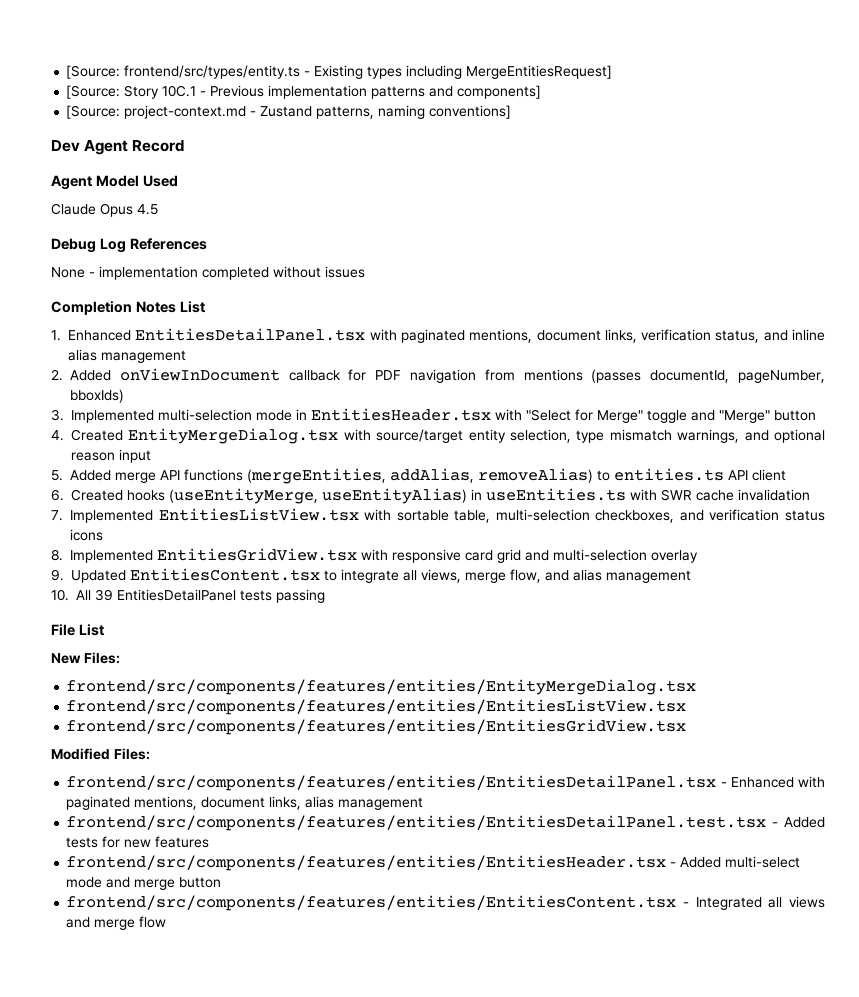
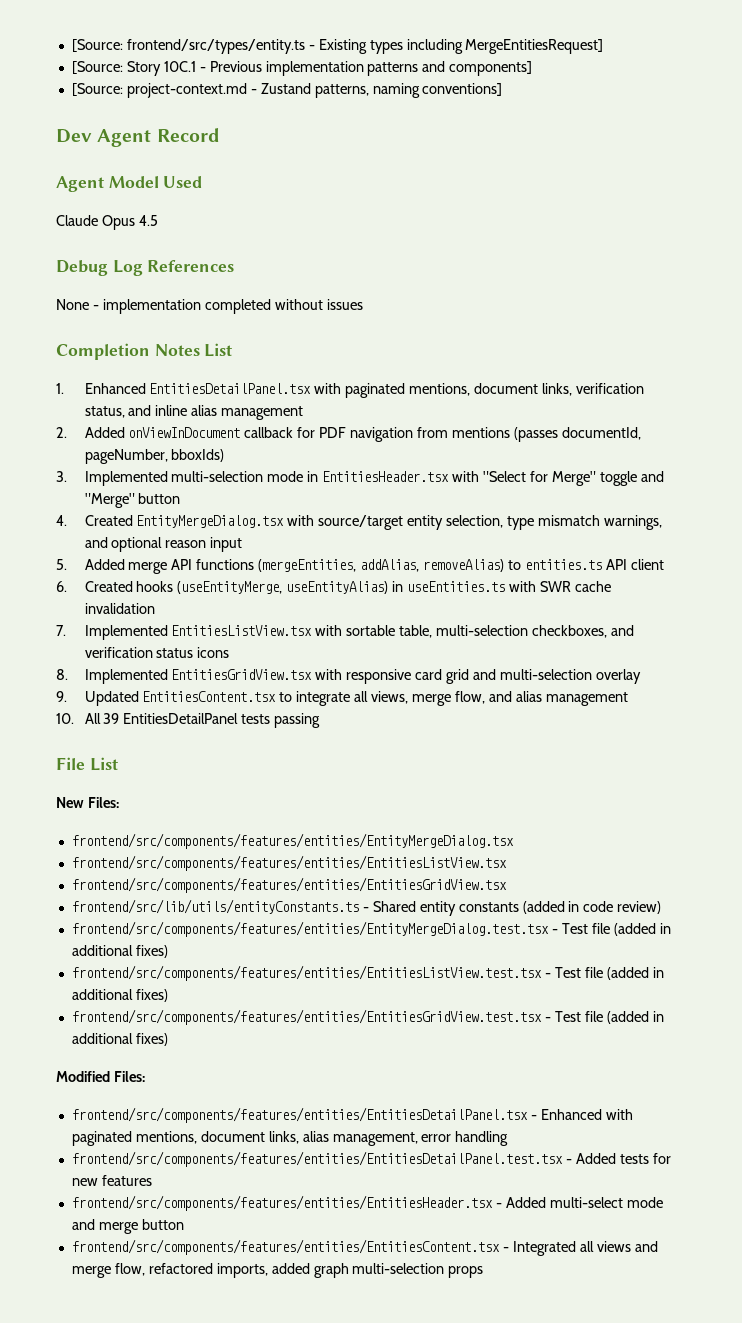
+ frontend/src/lib/utils/entityConstants.ts - Shared entity constants (added in code review)
+ frontend/src/components/features/entities/EntityMergeDialog.test.tsx - Test file (added in additional fixes)
+ frontend/src/components/features/entities/EntitiesListView.test.tsx - Test file (added in additional fixes)
+ frontend/src/components/features/entities/EntitiesGridView.test.tsx - Test file (added in additional fixes)
- frontend/src/components/features/entities/EntitiesDetailPanel.tsx - Enhanced with paginated mentions, document links, alias management
+ frontend/src/components/features/entities/EntitiesDetailPanel.tsx - Enhanced with paginated mentions, document links, alias management, error handling
- frontend/src/components/features/entities/EntitiesContent.tsx - Integrated all views and merge flow
+ frontend/src/components/features/entities/EntitiesContent.tsx - Integrated all views and merge flow, refactored imports, added graph multi-selection props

***

» **WHAT IS EXPECTED**: Where a line of the records contains the word "features", copy that line.

» **OUTPUT OF THE TASK**:
+ frontend/src/components/features/entities/EntityMergeDialog.test.tsx - Test file (added in additional fixes)
+ frontend/src/components/features/entities/EntitiesListView.test.tsx - Test file (added in additional fixes)
+ frontend/src/components/features/entities/EntitiesGridView.test.tsx - Test file (added in additional fixes)
- frontend/src/components/features/entities/EntitiesDetailPanel.tsx - Enhanced with paginated mentions, document links, alias management
+ frontend/src/components/features/entities/EntitiesDetailPanel.tsx - Enhanced with paginated mentions, document links, alias management, error handling
- frontend/src/components/features/entities/EntitiesContent.tsx - Integrated all views and merge flow
+ frontend/src/components/features/entities/EntitiesContent.tsx - Integrated all views and merge flow, refactored imports, added graph multi-selection props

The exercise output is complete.